> [INPUT]:
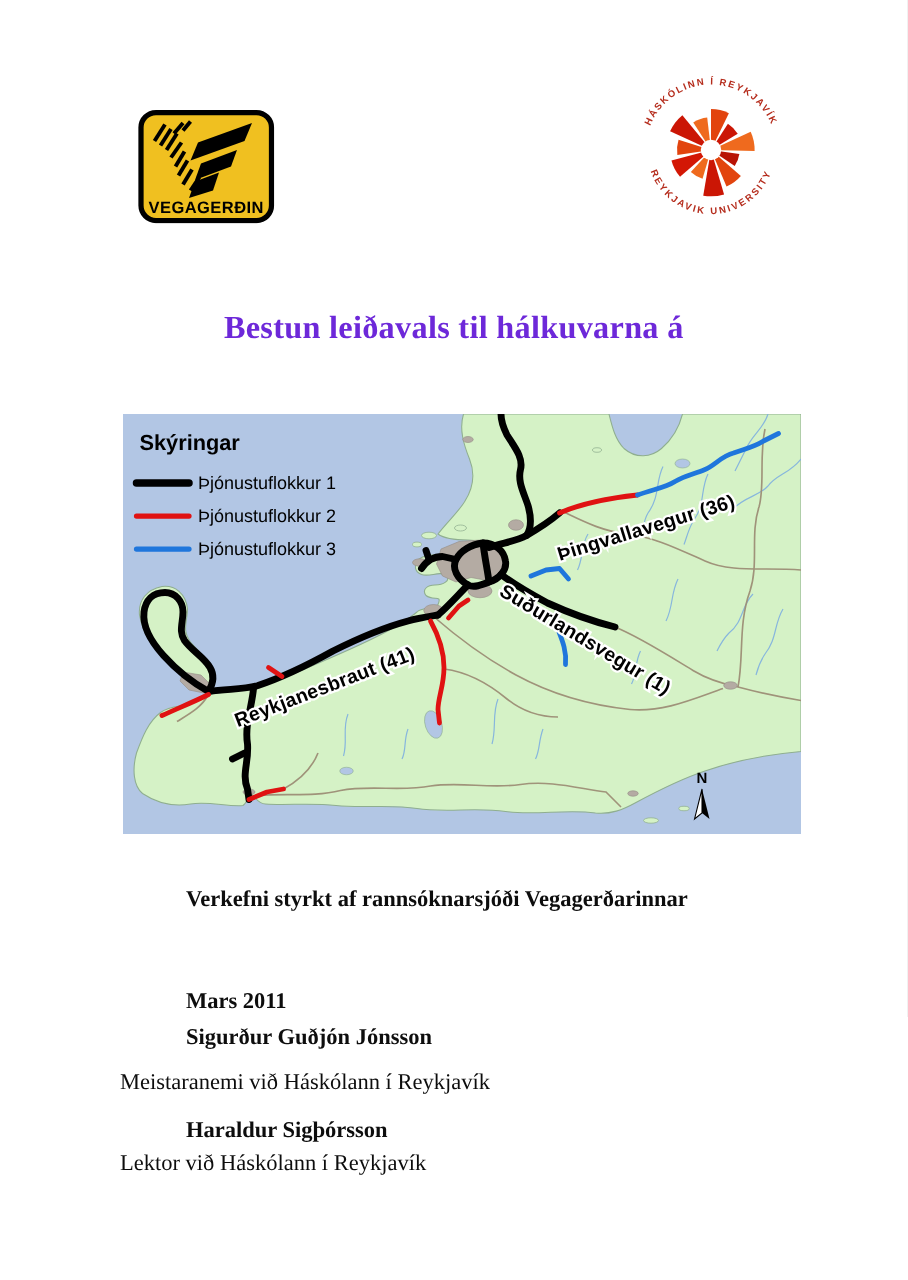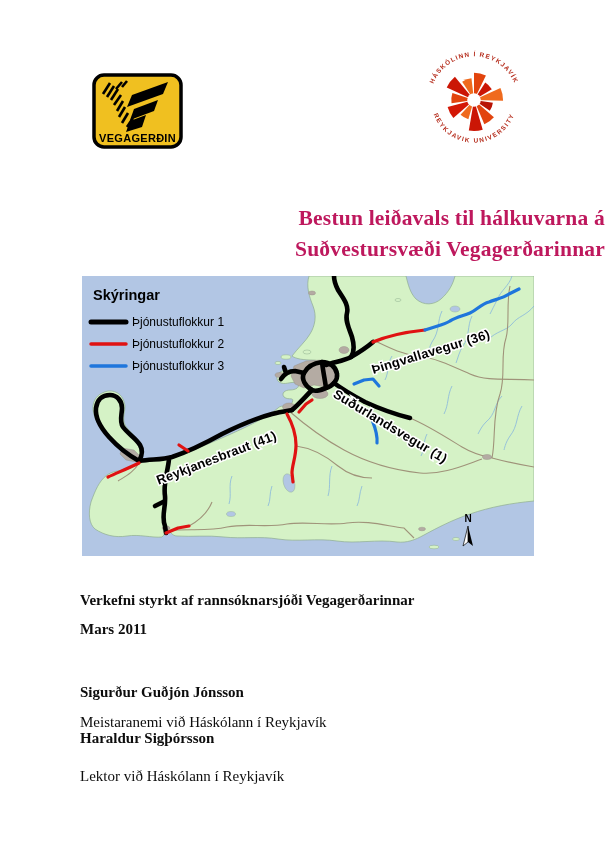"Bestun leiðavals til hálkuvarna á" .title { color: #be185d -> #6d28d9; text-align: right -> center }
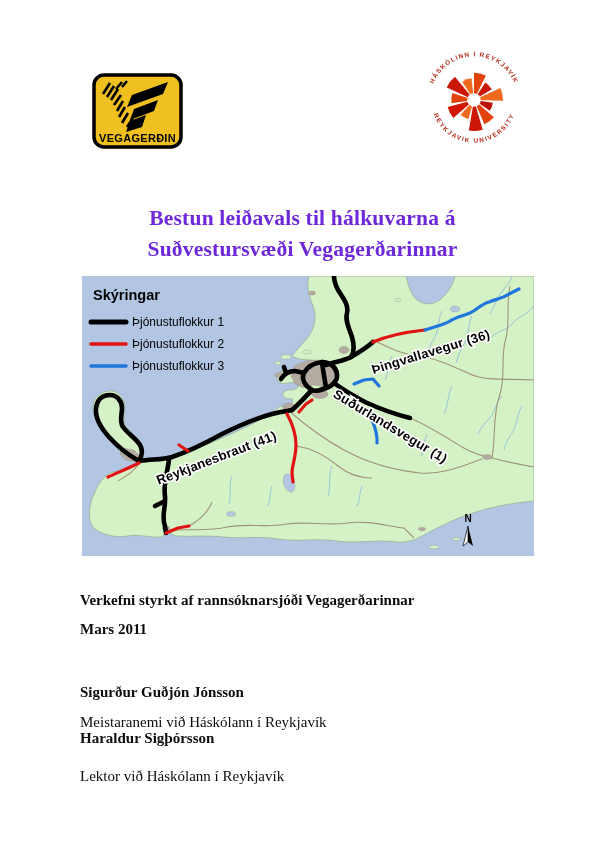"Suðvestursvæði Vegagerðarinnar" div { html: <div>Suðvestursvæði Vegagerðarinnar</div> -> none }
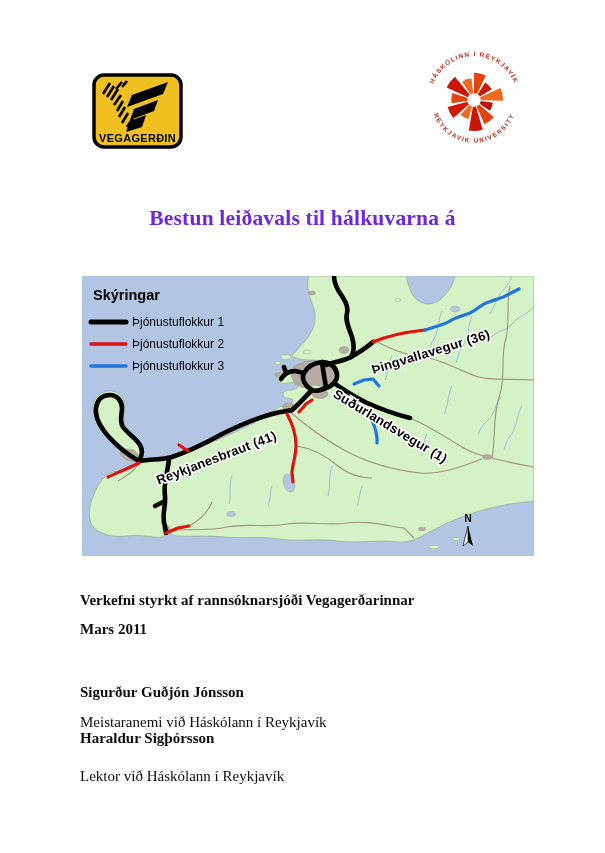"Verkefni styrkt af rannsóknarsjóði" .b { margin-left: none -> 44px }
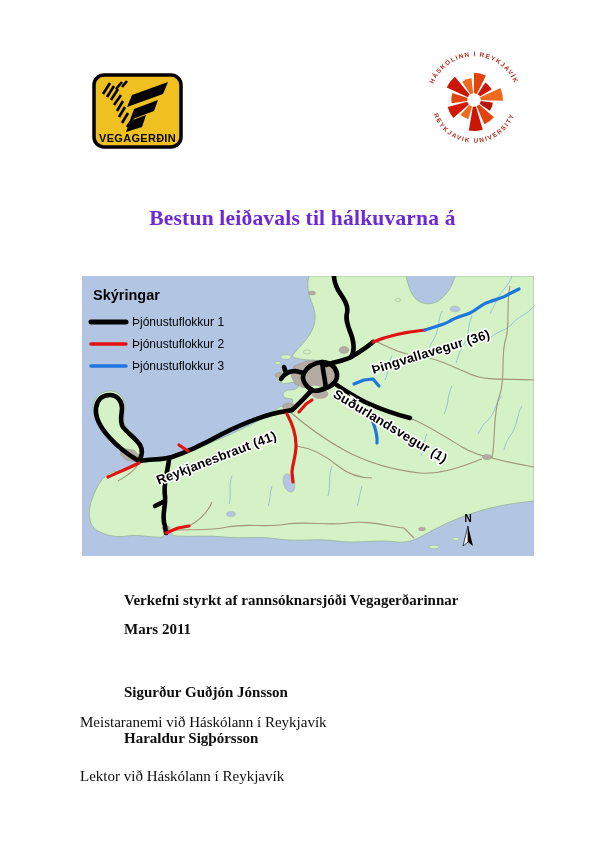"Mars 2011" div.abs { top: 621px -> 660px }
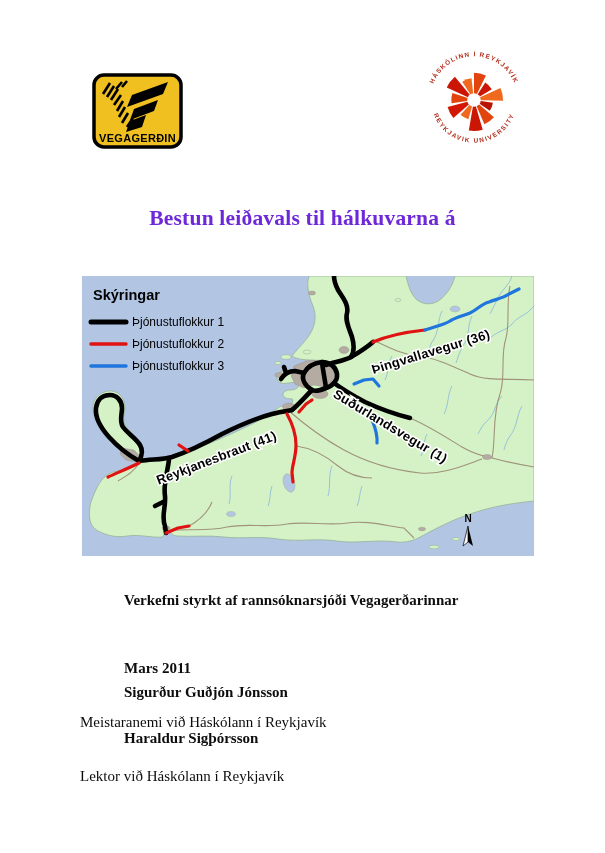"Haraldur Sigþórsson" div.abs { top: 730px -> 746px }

> [YOUR INSTRUCTIONS]: Would you transcribe the whole listing above exactly? The pictures should not be included.

> [EXERCISE RESULT]:
"Bestun leiðavals til hálkuvarna á" .title { color: #be185d -> #6d28d9; text-align: right -> center }
"Suðvestursvæði Vegagerðarinnar" div { html: <div>Suðvestursvæði Vegagerðarinnar</div> -> none }
"Verkefni styrkt af rannsóknarsjóði" .b { margin-left: none -> 44px }
"Mars 2011" div.abs { top: 621px -> 660px }
"Haraldur Sigþórsson" div.abs { top: 730px -> 746px }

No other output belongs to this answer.